Would it be great to spend more time with friends, sleeping or otherwise
pursuing leisure? Obviously. But the labor market doesn't care about one's
happiness (and the companies that do institute "leisure cultures" usually
explicitly state that they do so simply because it increases productivity. In
this case, companies don't care about you for your sake, they care about you
for their own sake) and pursuing it comes at a loss of compensation.

------
simonh
One problem I've come to appreciate in Britain is that we are all in direct
competition with each other for access to good housing. As disposable incomes
go up, property prices rocket as the middle class use their new wealth to bid
up the price of houses in an attempt to trade that wealth for a nicer place to
live. I'm keenly aware of this because that's exactly what my wife and I have
been doing.
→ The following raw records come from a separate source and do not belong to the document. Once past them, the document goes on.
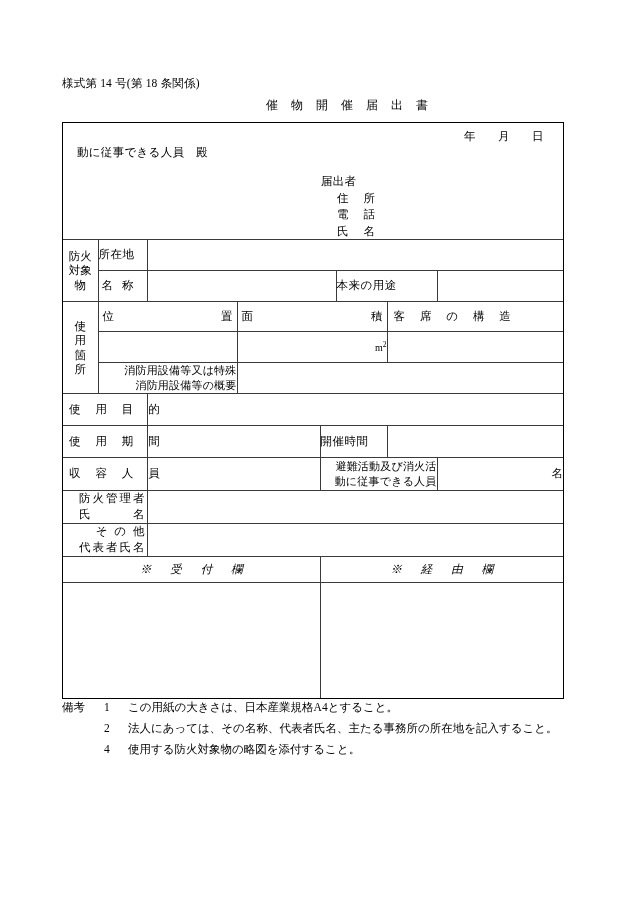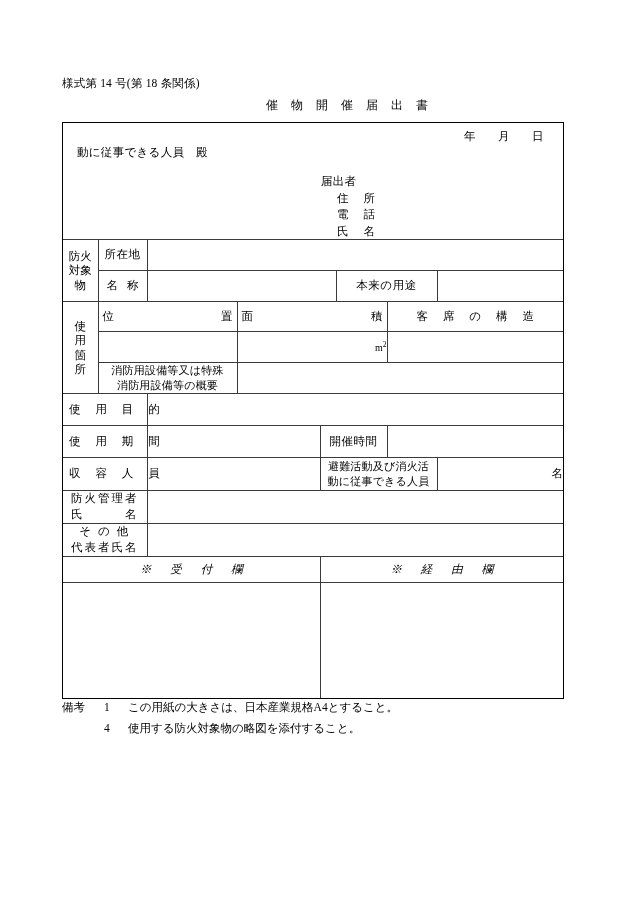"所在地" .lbl { text-align: center -> left }
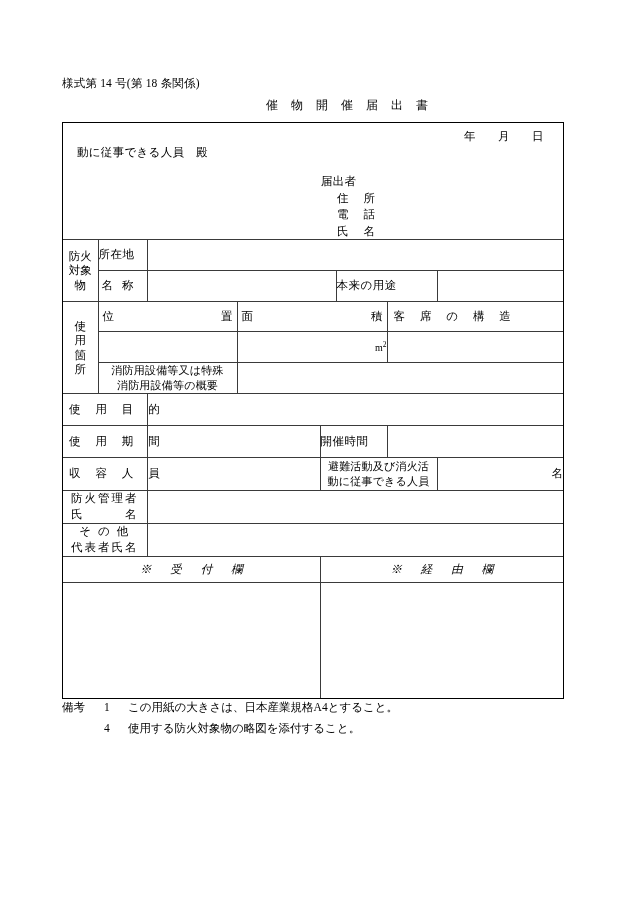"消防用設備等又は特殊" .two-line { text-align: center -> right }
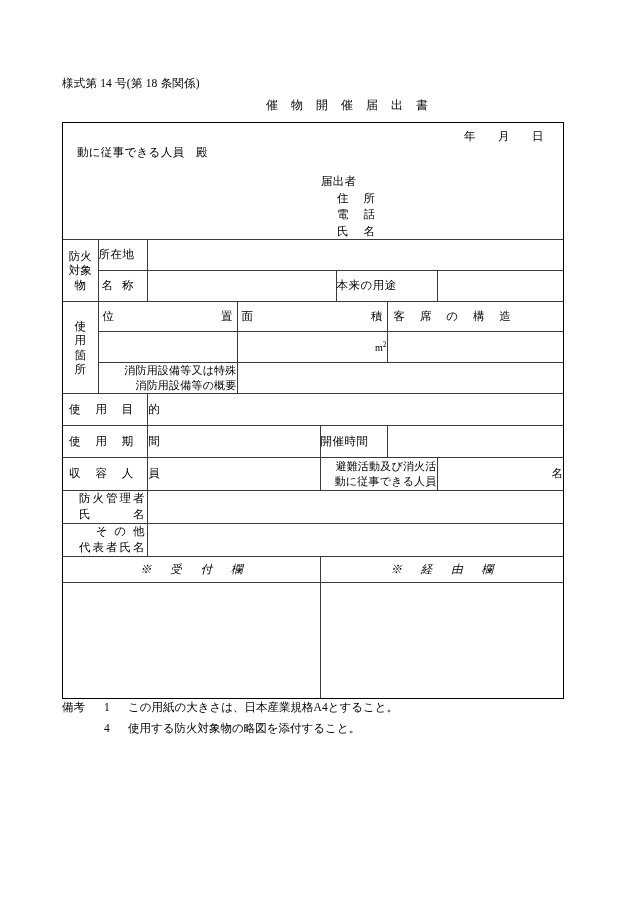"2 法人にあっては、その名称、代表者氏名、主たる事務所の所在地を記入すること。" span.rline { html: none -> <span><span></span><span>2</span><span>法人にあっては、その名称、代表者氏名、主たる事務所の所在地を記入すること。</span></span> }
A big chunk of our income goes into our mortgage.

The dynamic my well be very different in other countries. In the USA for
example there's much more scope for increasing the supply of housing,
something that's harder to do in a more densely populated country like the UK.
I think this is why the US had a property crash while we didn't - the housing
market here is a lot less elastic.

Still, my point is that if incomes generally go up, a proportion of that will
be expended in price wars over scarce local resources, property being the most
obvious example.

------
noarchy
I am sure that I get 25 hours of real work done per week, if that. Once I
factor in the meetings and phone calls that knock me out of the "zone", it is
certainly less than 40.

------
r4dius
If I didn't have to answer email or deal with any middle management, this
could work. But the paradox is that the only scenario in which legitimate
optimal efficiency can be attained is in a small-group, highly-communicative
environment (like a startup); in that kind of environment, you're putting in
80-hour weeks so you can get profitable as quickly as possible, so there's no
way anyone is saying "I've put in my 25 hours, see you guys next week!"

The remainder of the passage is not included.